---- GIVEN RECORDS

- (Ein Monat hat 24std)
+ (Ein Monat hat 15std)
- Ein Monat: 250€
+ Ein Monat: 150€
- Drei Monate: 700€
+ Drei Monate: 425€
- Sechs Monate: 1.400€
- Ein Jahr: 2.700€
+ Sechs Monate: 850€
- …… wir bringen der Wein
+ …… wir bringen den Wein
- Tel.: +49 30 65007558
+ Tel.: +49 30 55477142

--------
---- GIVEN RECORDS

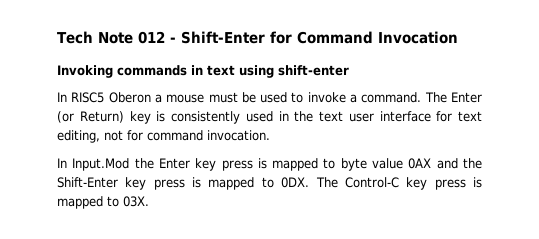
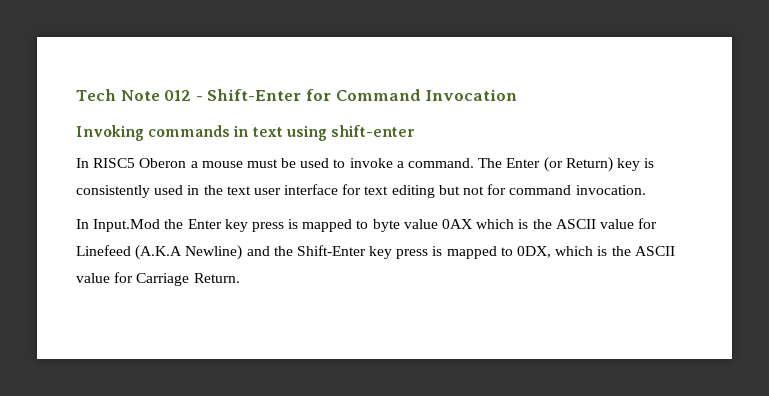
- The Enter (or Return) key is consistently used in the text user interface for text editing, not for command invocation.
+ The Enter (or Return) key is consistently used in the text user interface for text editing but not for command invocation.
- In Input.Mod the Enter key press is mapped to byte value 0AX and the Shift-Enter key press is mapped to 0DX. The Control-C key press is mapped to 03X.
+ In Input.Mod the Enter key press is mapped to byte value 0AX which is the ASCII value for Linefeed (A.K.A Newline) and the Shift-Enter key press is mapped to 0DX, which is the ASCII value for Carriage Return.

--------

• **WHAT THE TASK ASKS**:
Take the records above and return, word for word, only the lines that fall from the line with "- The Enter" to the line with "for Carriage Return.", both of them included.

• **ANSWER BOX**:
- The Enter (or Return) key is consistently used in the text user interface for text editing, not for command invocation.
+ The Enter (or Return) key is consistently used in the text user interface for text editing but not for command invocation.
- In Input.Mod the Enter key press is mapped to byte value 0AX and the Shift-Enter key press is mapped to 0DX. The Control-C key press is mapped to 03X.
+ In Input.Mod the Enter key press is mapped to byte value 0AX which is the ASCII value for Linefeed (A.K.A Newline) and the Shift-Enter key press is mapped to 0DX, which is the ASCII value for Carriage Return.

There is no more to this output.